"Here I Am," Dolly Parton

When Dolly Parton shouts “HERE I AM!” in the song of the same name, a woman emerges from the cocoon of girlishness. You can hardly imagine a phrase sounding more powerful or meaningful. These words have physical power, especially as they come tumbling out of the painted mouth of a pretty Southern girl whose voice lilts with each syllable in an involuntary act of self-protection, concealing her intelligence with an “aw shucks,” keeping her mouth open wide, losing her own identity in that of her performing partner Porter Wagoner, trying to follow the rules of a working-class genre even as her mere appearance shattered them.

“Here I Am” appears on Coat of Many Colors, Dolly’s first hit record, released in 1971. It seems a natural lead-off track — proud, assertive, bombastic — but instead it’s tucked in a cupboard as the penultimate song. And as powerful as her proclamation sounds, it’s tempered somewhat by the other lyrics, where Dolly divulges that she’s here to help and love, not to get what she wants. The patriarchy can live another day.

But her offers to comfort and mother wither in the face of such obscenity. Look at that album cover, where an asexual child (Dolly? Joseph?) smiles without reservation clad in a drab smock of brown and blue. It mocks the title. For poor mountain folk like Dolly, many equals two. A coat of two colors, ain’t I proud? The easy shuffle of the title track finds Dolly relishing her poverty, her “patches on my britches/ holes in my shoes” as her classmates laugh at her. “I couldn’t understand it/ For I felt I was rich/ And I told them all the love my momma sewed in every stitch,” she coos, shaken with fear but not shame, because this gal has the love of momma and Jesus in the hem of her garment. Thou shall not covet, nor shall thou be ashamed.

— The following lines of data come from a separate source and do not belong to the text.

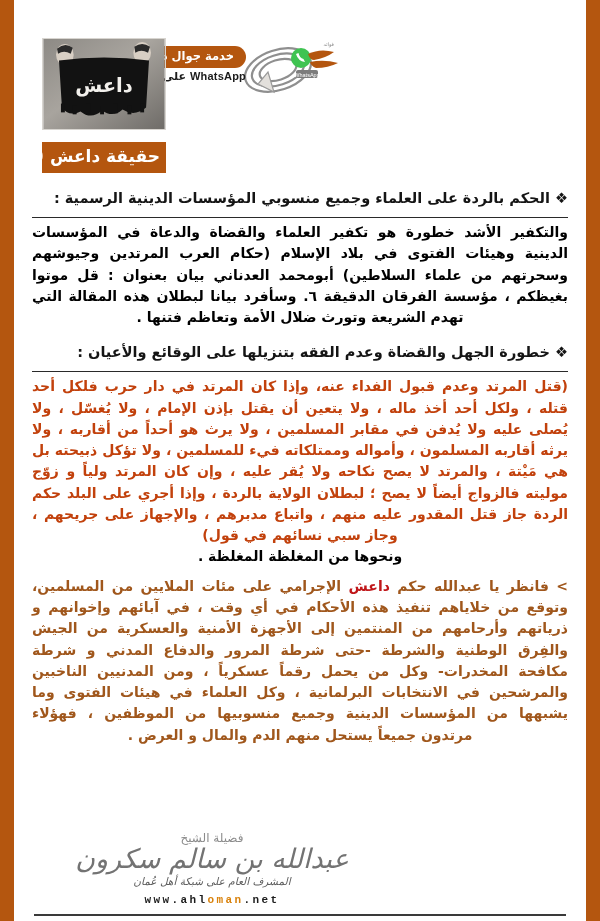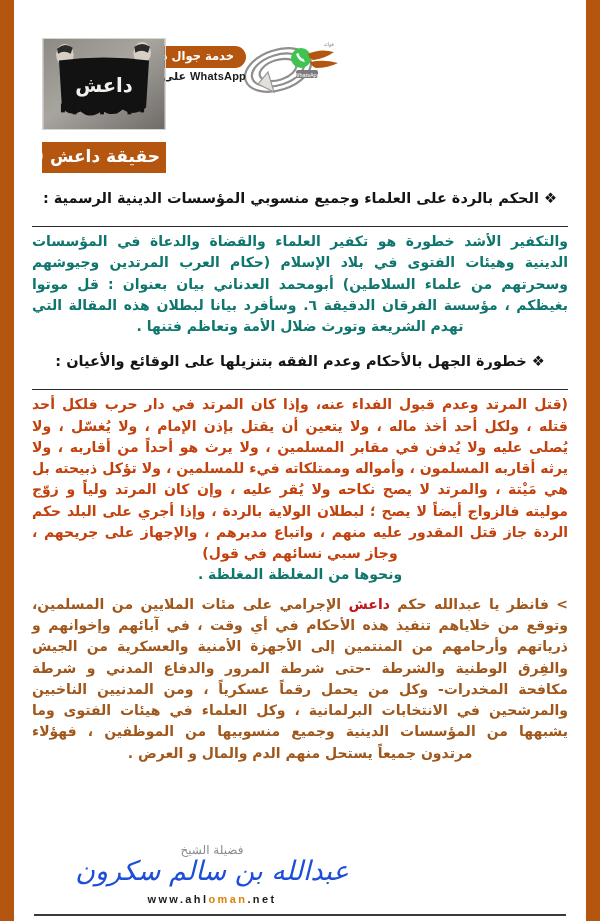--- a/index.html
+++ b/index.html
@@ -134,8 +134,7 @@
     color: #151515;
     line-height: 1.45;
     border-bottom: 1.5px solid #2a2a2a;
-    padding-bottom: 17px;
-    text-align: center;
+    padding-bottom: 8px;
   }
 
   p.para {

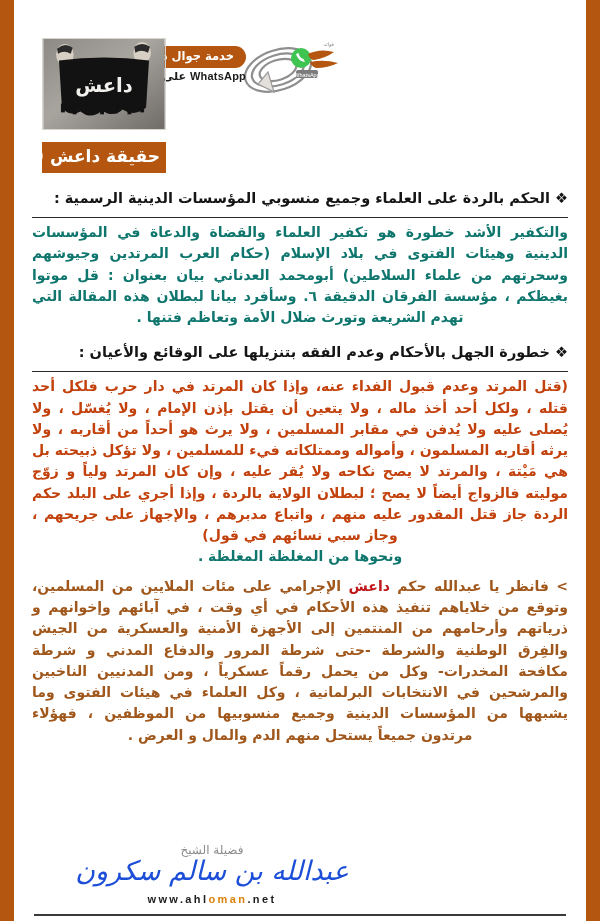--- a/index.html
+++ b/index.html
@@ -146,7 +146,7 @@
     text-align-last: center;
     color: #a0571c;
   }
-  p.para.dark  { color: #0f766e; }
+  p.para.dark  { color: #000000; }
   p.para.light {
     color: #c2410c;
     font-weight: bold;

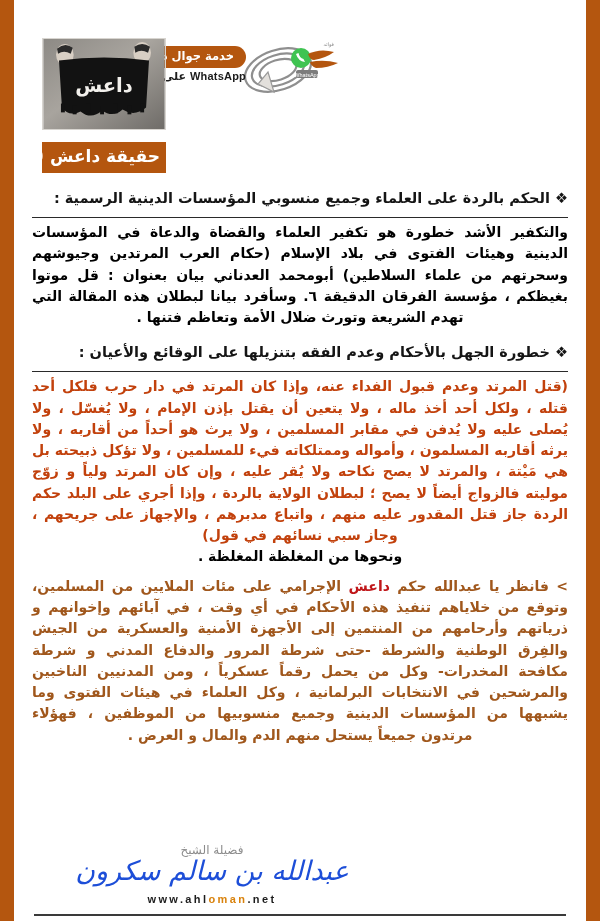--- a/index.html
+++ b/index.html
@@ -305,7 +305,7 @@
 
       <div class="gap-md"></div>
 
-      <h2 class="section-heading">❖ خطورة الجهل بالأحكام وعدم الفقه بتنزيلها على الوقائع والأعيان :</h2>
+      <h2 class="section-heading">❖ خطورة الجهل والقضاة وعدم الفقه بتنزيلها على الوقائع والأعيان :</h2>
 
 
       <p class="para light">(قتل المرتد وعدم قبول الفداء عنه، وإذا كان المرتد في دار حرب فلكل أحد قتله ، ولكل أحد أخذ ماله ، ولا يتعين أن يقتل بإذن الإمام ، ولا يُغسّل ، ولا يُصلى عليه ولا يُدفن في مقابر المسلمين ، ولا يرث هو أحداً من أقاربه ، ولا يرثه أقاربه المسلمون ، وأمواله وممتلكاته فيء للمسلمين ، ولا تؤكل ذبيحته بل هي مَيْتة ، والمرتد لا يصح نكاحه ولا يُقر عليه ، وإن كان المرتد ولياً و زوّج موليته فالزواج أيضاً لا يصح ؛ لبطلان الولاية بالردة ، وإذا أجري على البلد حكم الردة جاز قتل المقدور عليه منهم ، واتباع مدبرهم ، والإجهاز على جريحهم ، وجاز سبي نسائهم في قول)</p>

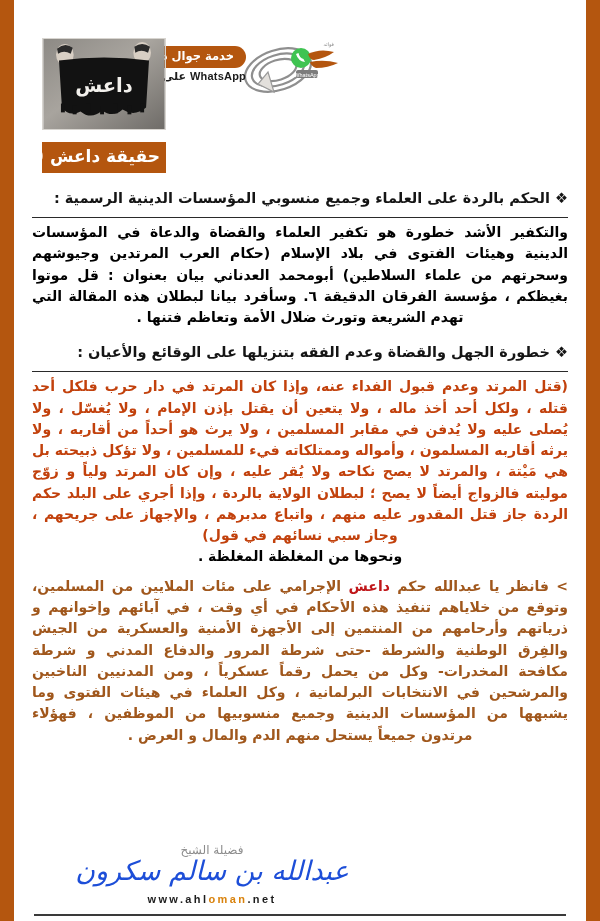--- a/index.html
+++ b/index.html
@@ -183,7 +183,7 @@
   }
   .sig-name {
     font-size: 27px;
-    color: #1d4ed8;
+    color: #737373;
     font-family: "DejaVu Serif", serif;
     font-style: italic;
     letter-spacing: 1px;

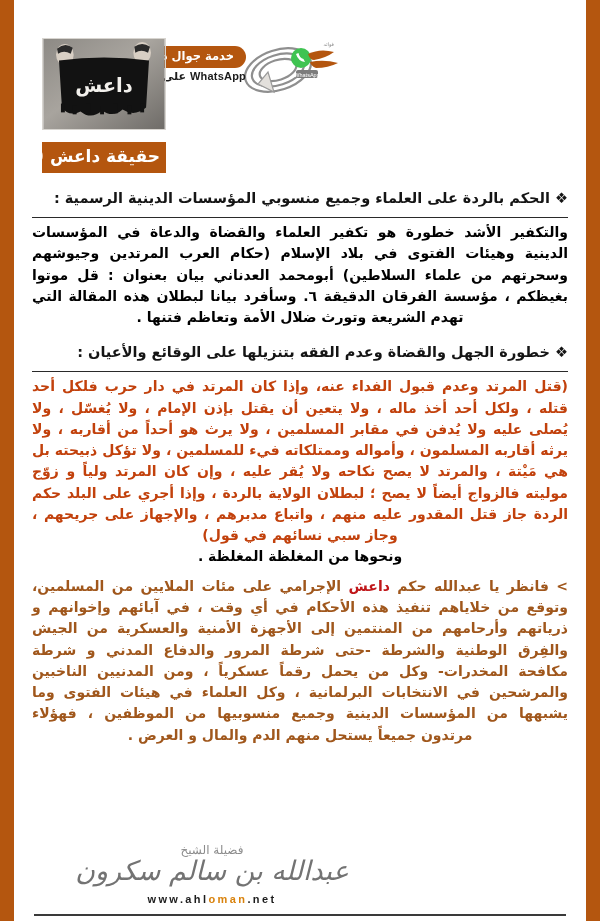--- a/index.html
+++ b/index.html
@@ -325,6 +325,7 @@
       <div class="sig-wrap">
         <div class="sig-honorific">فضيلة الشيخ</div>
         <div class="sig-name">عبدالله بن سالم سكرون</div>
+        <div class="sig-role">المشرف العام على شبكة أهل عُمان</div>
         <div class="sig-url">
           <span>www.ahl</span><span class="oman">oman</span><span>.net</span>
         </div>

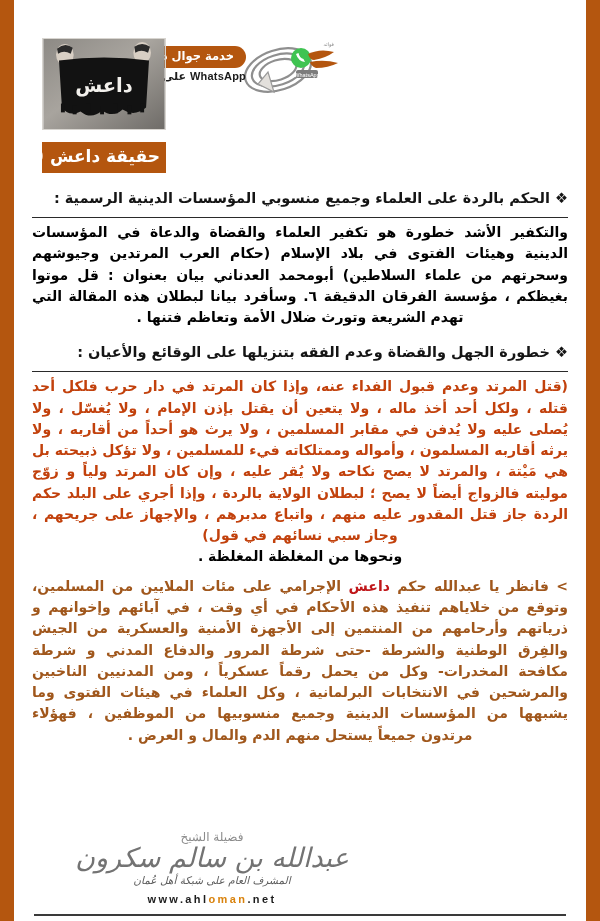--- a/index.html
+++ b/index.html
@@ -198,7 +198,7 @@
   }
   .sig-url {
     margin-top: 7px;
-    font-family: Liberation Sans, sans-serif;
+    font-family: Liberation Mono, monospace;
     font-size: 11px;
     font-weight: bold;
     letter-spacing: 2.4px;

Within the context of the album, “Here I Am” seems less about Dolly’s self-identification as a woman and more about finding a man who will be a husband and finding a hat on which to hang her heart. But there’s an ambition in her voice — her eyes shut tight but her fists balled tighter — that no amount of homemaker dreaming can hide. This is Rosy the Riveter with two-dollar boots, hundred-dollar looks and a few thousand songs in her head. No man can quench that yearning, though many are dumb enough to try, blind to the fierceness that lurks behind those easy eyes and hungry breasts, and unable to recognize the sad sag of a smile that can never be satisfied.